**WHAT THIS TASK INVOLVES**
How many lines in the entries below contain "class"? Answer with the number only.

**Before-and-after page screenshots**
+===+

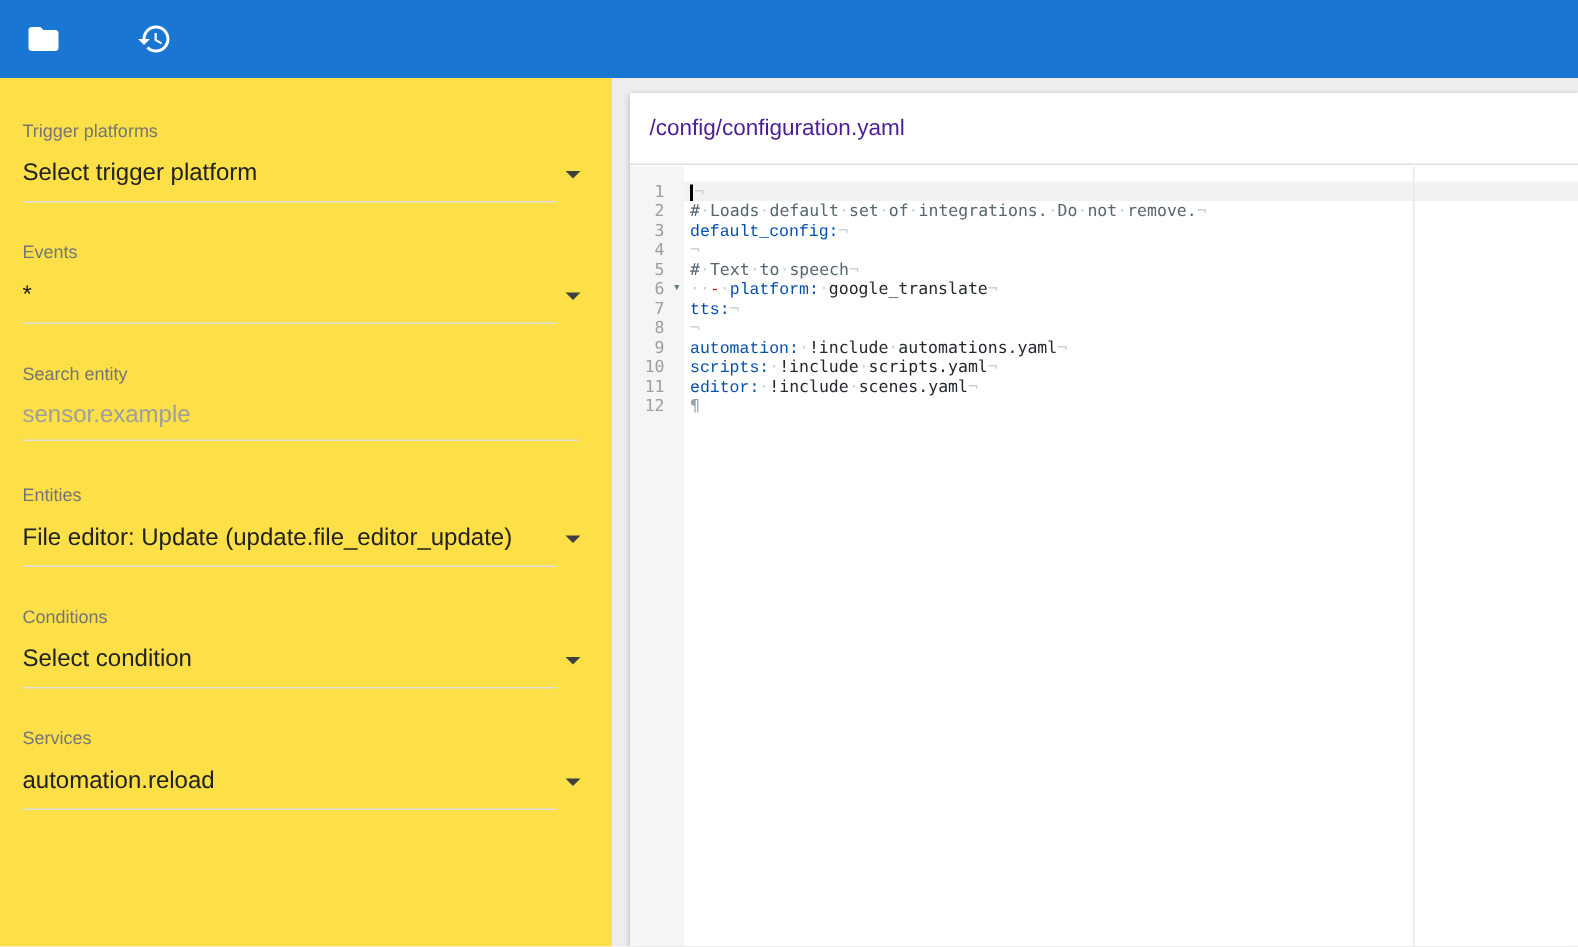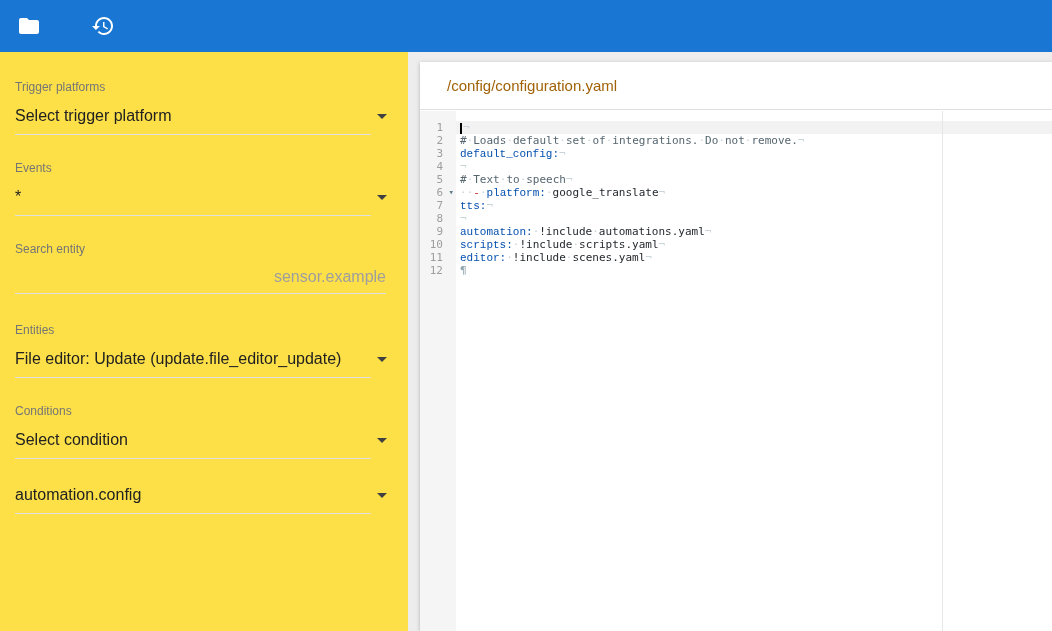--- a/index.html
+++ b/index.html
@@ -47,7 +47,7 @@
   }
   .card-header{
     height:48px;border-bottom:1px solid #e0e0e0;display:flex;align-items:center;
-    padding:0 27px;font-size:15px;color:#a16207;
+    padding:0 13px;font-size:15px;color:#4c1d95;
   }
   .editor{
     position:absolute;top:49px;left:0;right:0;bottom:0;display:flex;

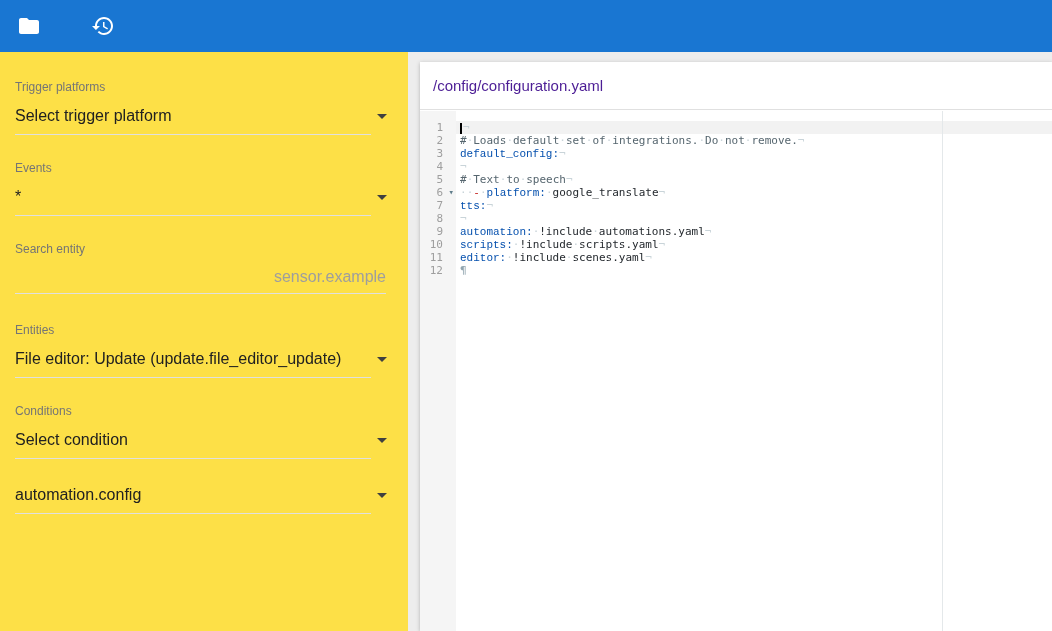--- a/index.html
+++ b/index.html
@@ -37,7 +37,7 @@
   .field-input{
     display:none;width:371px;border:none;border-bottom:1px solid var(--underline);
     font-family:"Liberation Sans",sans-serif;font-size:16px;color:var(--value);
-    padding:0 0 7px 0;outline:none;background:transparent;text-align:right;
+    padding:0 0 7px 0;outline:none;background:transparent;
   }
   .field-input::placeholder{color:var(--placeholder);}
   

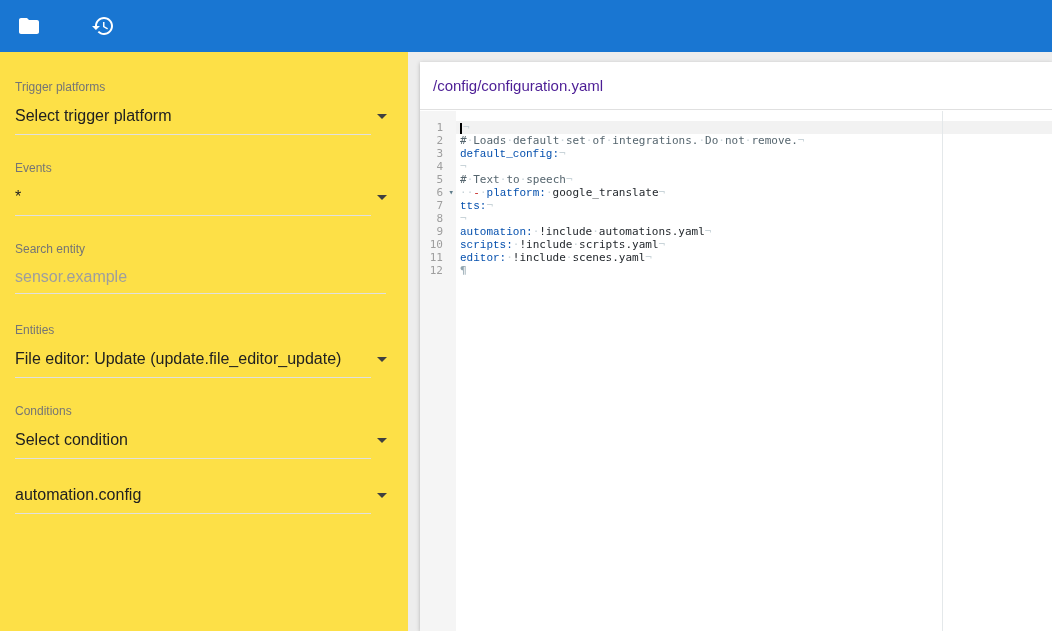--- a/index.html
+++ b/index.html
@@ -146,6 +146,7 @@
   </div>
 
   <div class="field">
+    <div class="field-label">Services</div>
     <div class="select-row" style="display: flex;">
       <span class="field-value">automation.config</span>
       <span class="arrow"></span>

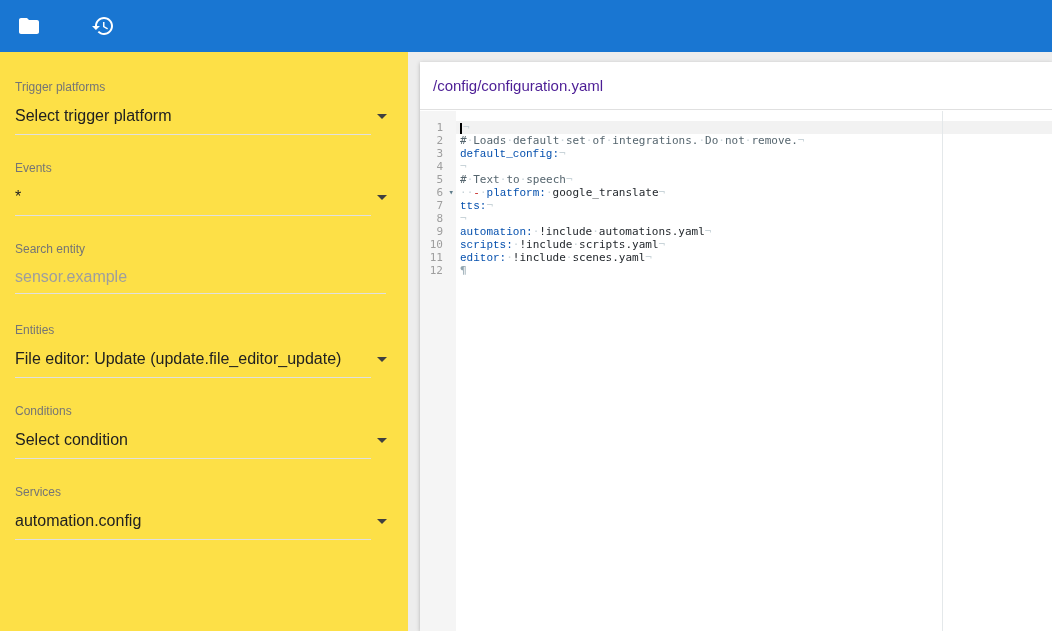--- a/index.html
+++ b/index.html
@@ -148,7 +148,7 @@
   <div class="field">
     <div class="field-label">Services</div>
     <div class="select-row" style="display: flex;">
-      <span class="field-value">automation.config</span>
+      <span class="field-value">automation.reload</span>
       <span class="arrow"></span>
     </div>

+===+

**ANSWER BOX**
11